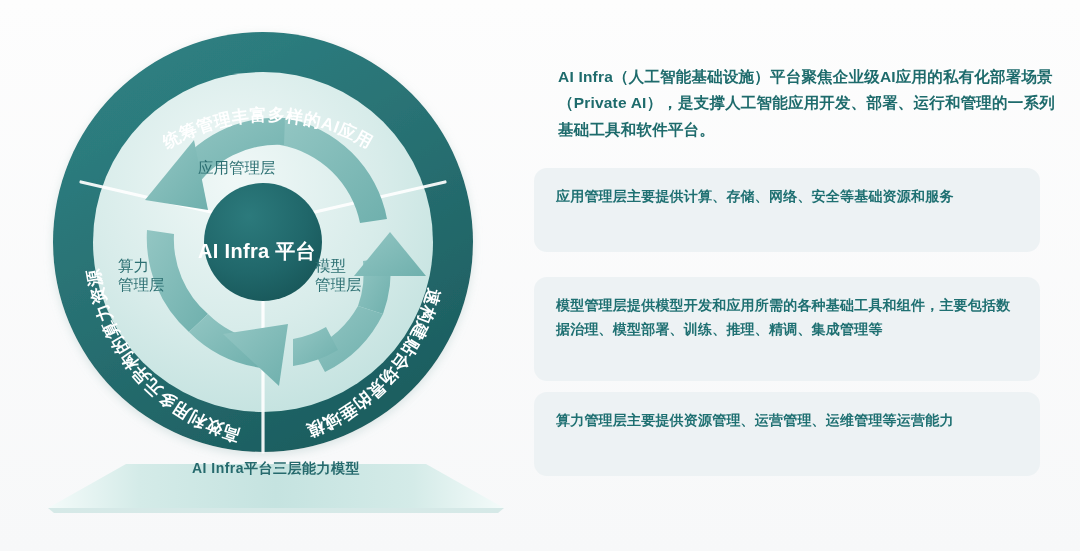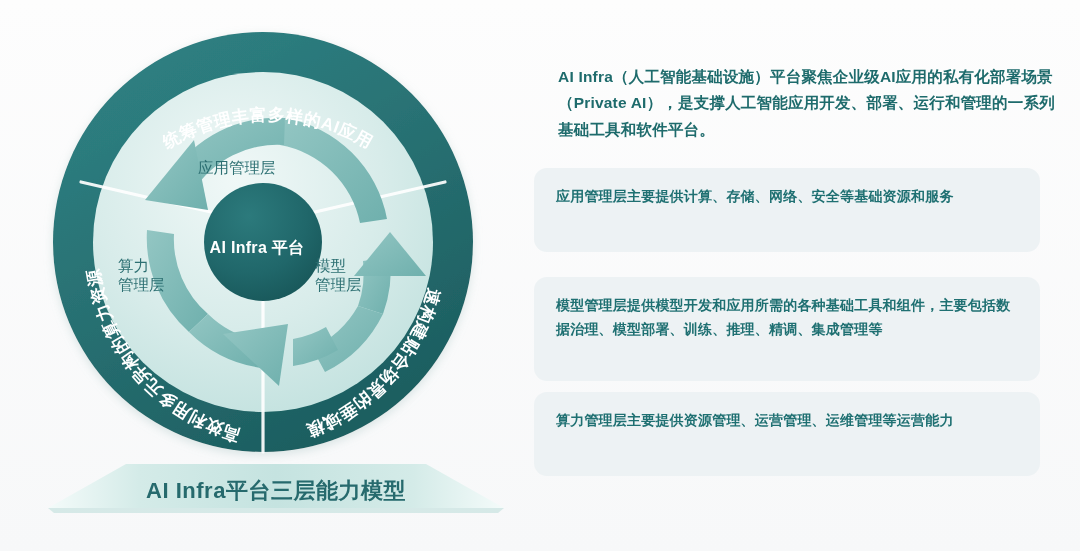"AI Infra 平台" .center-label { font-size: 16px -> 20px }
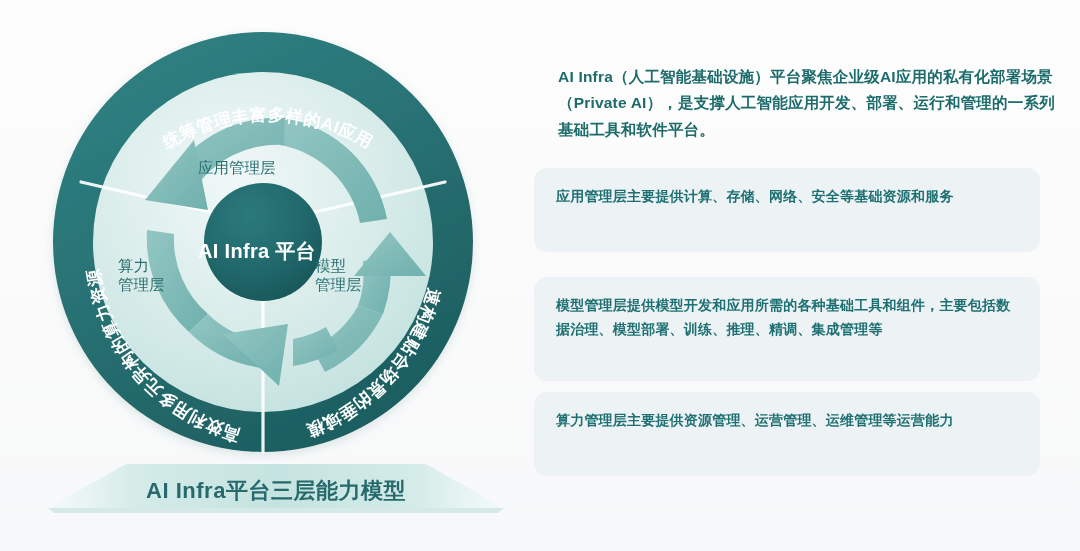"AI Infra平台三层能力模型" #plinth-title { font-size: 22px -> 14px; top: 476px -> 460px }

────────

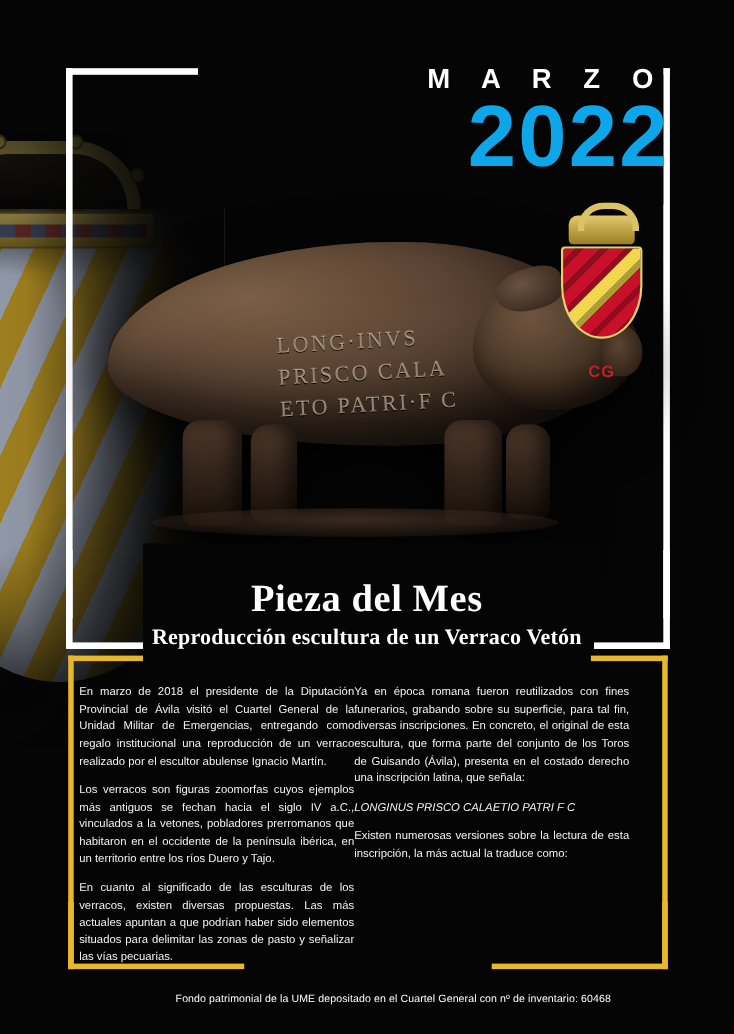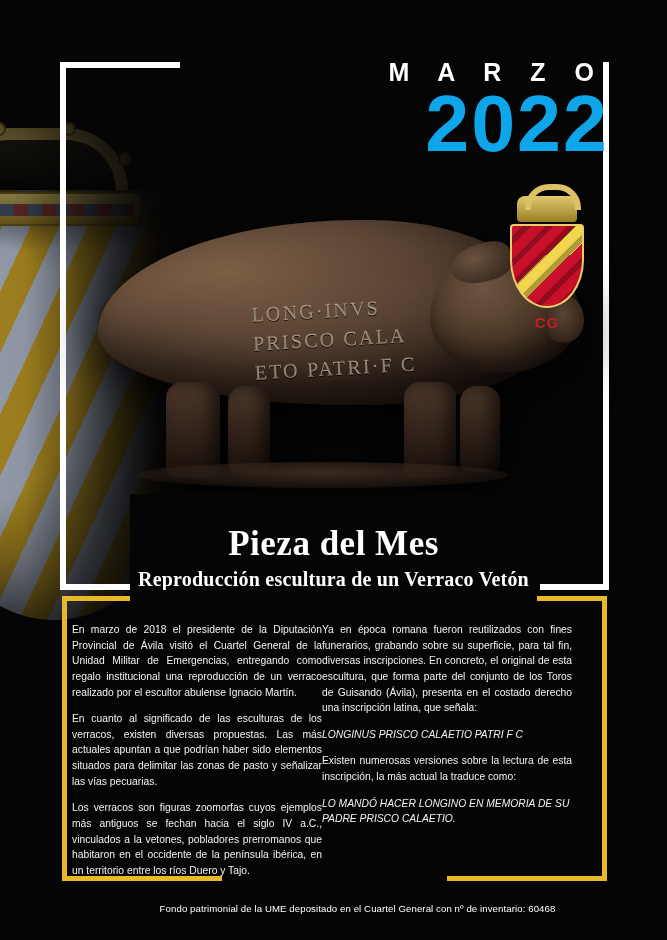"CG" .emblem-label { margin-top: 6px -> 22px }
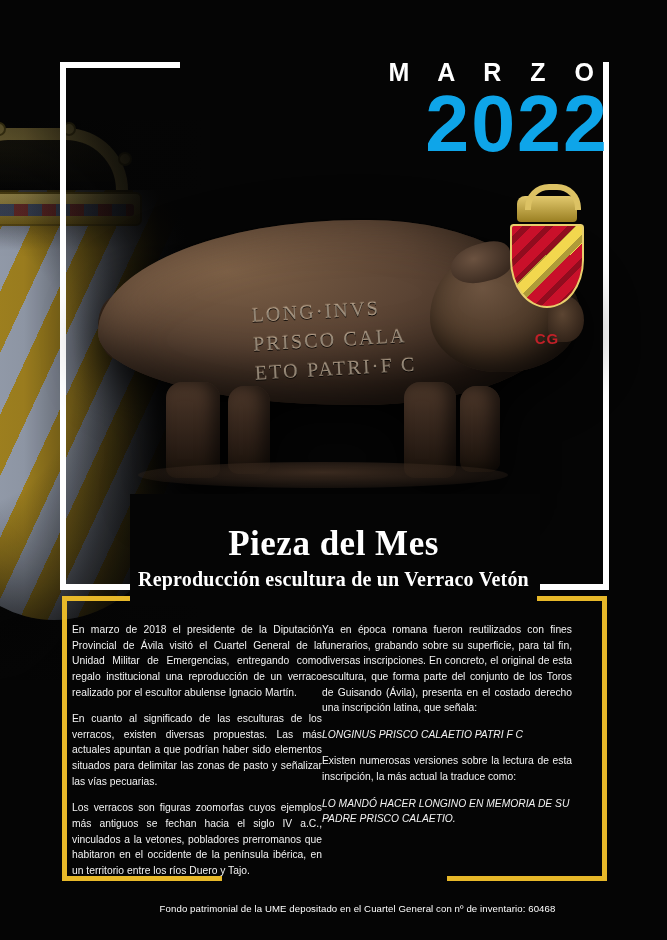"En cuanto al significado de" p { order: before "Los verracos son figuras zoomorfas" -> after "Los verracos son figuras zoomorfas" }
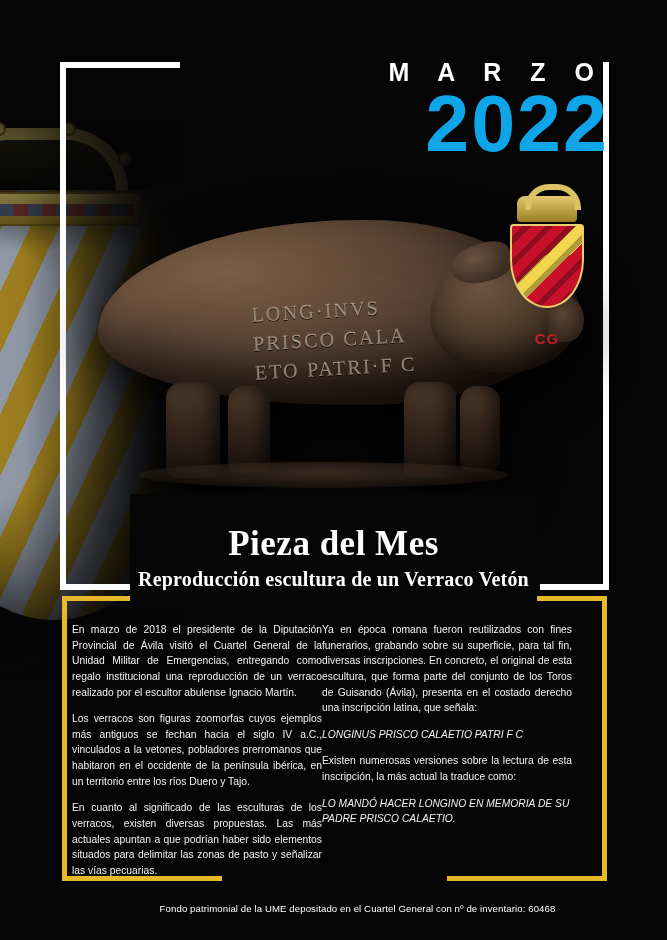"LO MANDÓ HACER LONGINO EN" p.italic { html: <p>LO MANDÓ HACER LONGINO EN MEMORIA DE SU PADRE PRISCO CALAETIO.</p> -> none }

────────

▸ What is needed
Starting at the line with "margin-top: 6px ->" and finishing at the line with "html: <p>LO MANDÓ", copy the material above exactly, both lines included. Nothing else goes in, and no pictures.

▸ Response for this exercise
"CG" .emblem-label { margin-top: 6px -> 22px }
"En cuanto al significado de" p { order: before "Los verracos son figuras zoomorfas" -> after "Los verracos son figuras zoomorfas" }
"LO MANDÓ HACER LONGINO EN" p.italic { html: <p>LO MANDÓ HACER LONGINO EN MEMORIA DE SU PADRE PRISCO CALAETIO.</p> -> none }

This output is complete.